__Exercise instructions__.
The response must contain every line from the records below that has "channel".

── Excerpted records

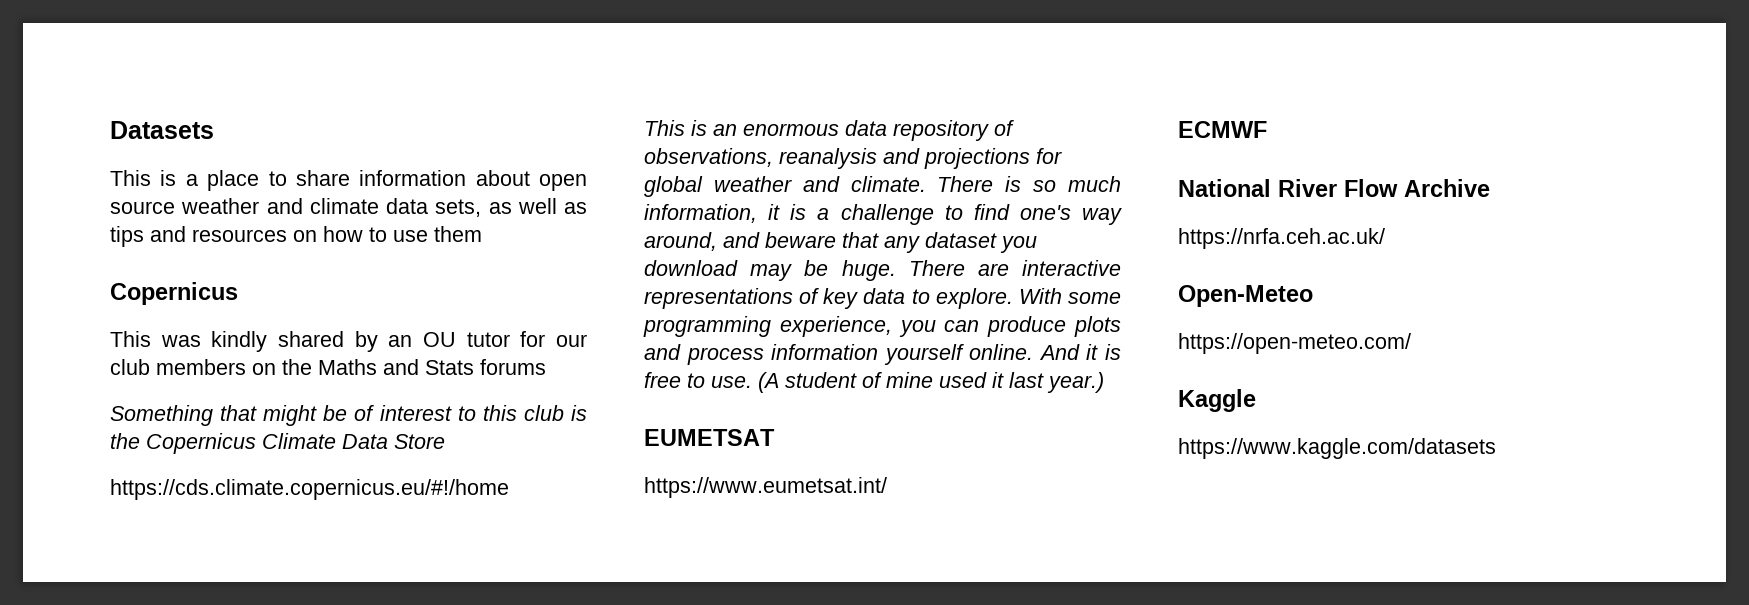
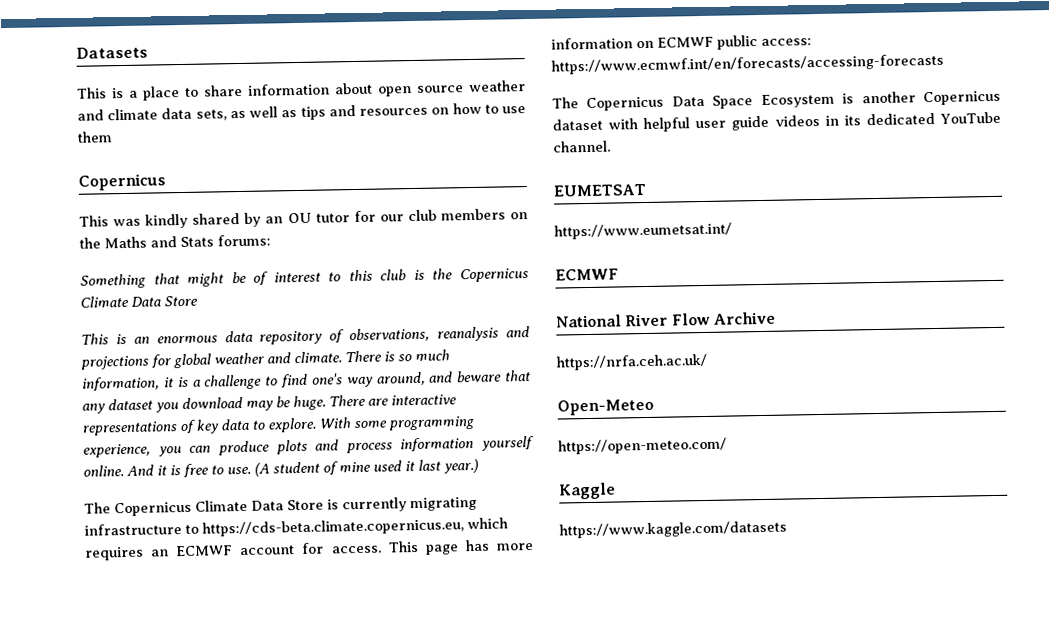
- This was kindly shared by an OU tutor for our club members on the Maths and Stats forums
+ This was kindly shared by an OU tutor for our club members on the Maths and Stats forums:
- https://cds.climate.copernicus.eu/#!/home
+ The Copernicus Climate Data Store is currently migrating infrastructure to https://cds-beta.climate.copernicus.eu, which requires an ECMWF account for access. This page has more information on ECMWF public access: https://www.ecmwf.int/en/forecasts/accessing-forecasts
+ The Copernicus Data Space Ecosystem is another Copernicus dataset with helpful user guide videos in its dedicated YouTube channel.

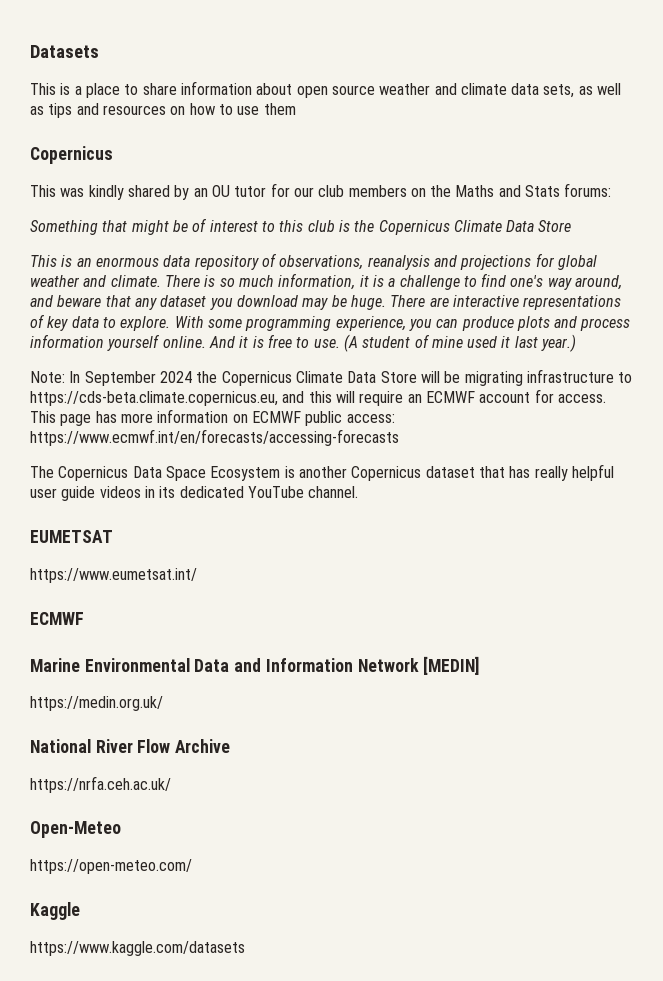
- The Copernicus Climate Data Store is currently migrating infrastructure to https://cds-beta.climate.copernicus.eu, which requires an ECMWF account for access.
+ Note: In September 2024 the Copernicus Climate Data Store will be migrating infrastructure to https://cds-beta.climate.copernicus.eu, and this will require an ECMWF account for access.
- The Copernicus Data Space Ecosystem is another Copernicus dataset with helpful user guide videos in its dedicated YouTube channel.
+ The Copernicus Data Space Ecosystem is another Copernicus dataset that has really helpful user guide videos in its dedicated YouTube channel.
+ Marine Environmental Data and Information Network [MEDIN]
+ https://medin.org.uk/

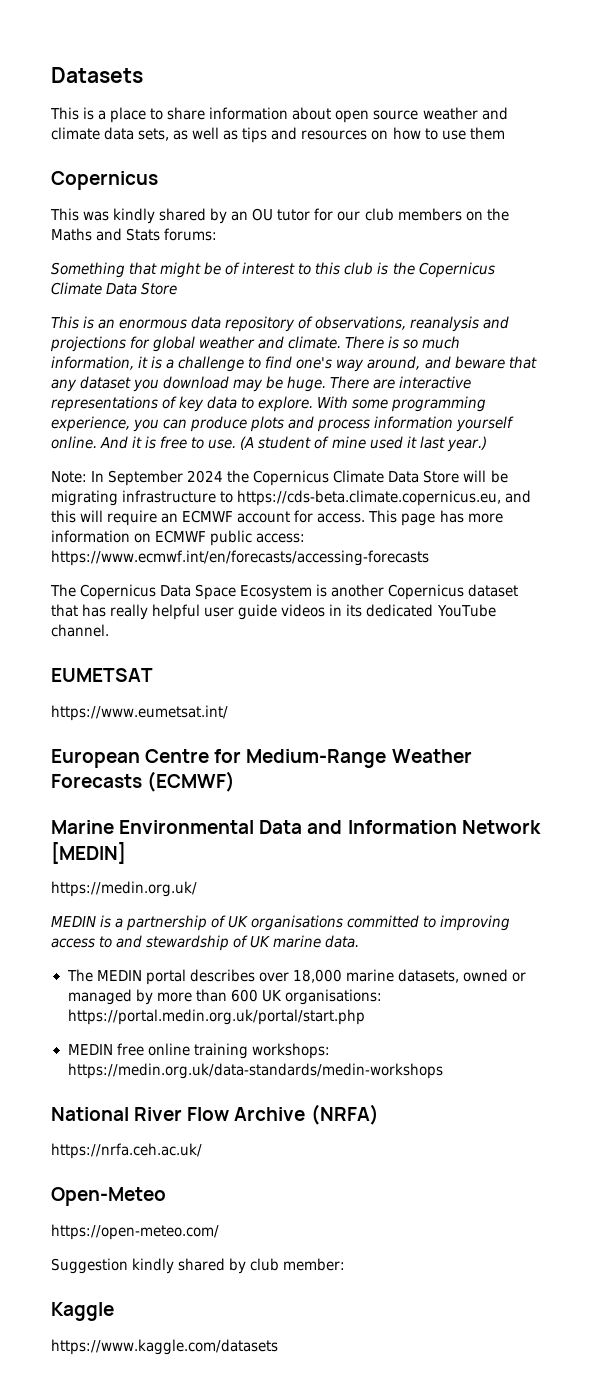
  https://www.eumetsat.int/
- ECMWF
+ European Centre for Medium-Range Weather Forecasts (ECMWF)
+ MEDIN is a partnership of UK organisations committed to improving access to and stewardship of UK marine data.
+ The MEDIN portal describes over 18,000 marine datasets, owned or managed by more than 600 UK organisations: https://portal.medin.org.uk/portal/start.php
+ MEDIN free online training workshops: https://medin.org.uk/data-standards/medin-workshops
- National River Flow Archive
+ National River Flow Archive (NRFA)
+ Suggestion kindly shared by club member:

────

__Exercise output__.
+ The Copernicus Data Space Ecosystem is another Copernicus dataset with helpful user guide videos in its dedicated YouTube channel.
- The Copernicus Data Space Ecosystem is another Copernicus dataset with helpful user guide videos in its dedicated YouTube channel.
+ The Copernicus Data Space Ecosystem is another Copernicus dataset that has really helpful user guide videos in its dedicated YouTube channel.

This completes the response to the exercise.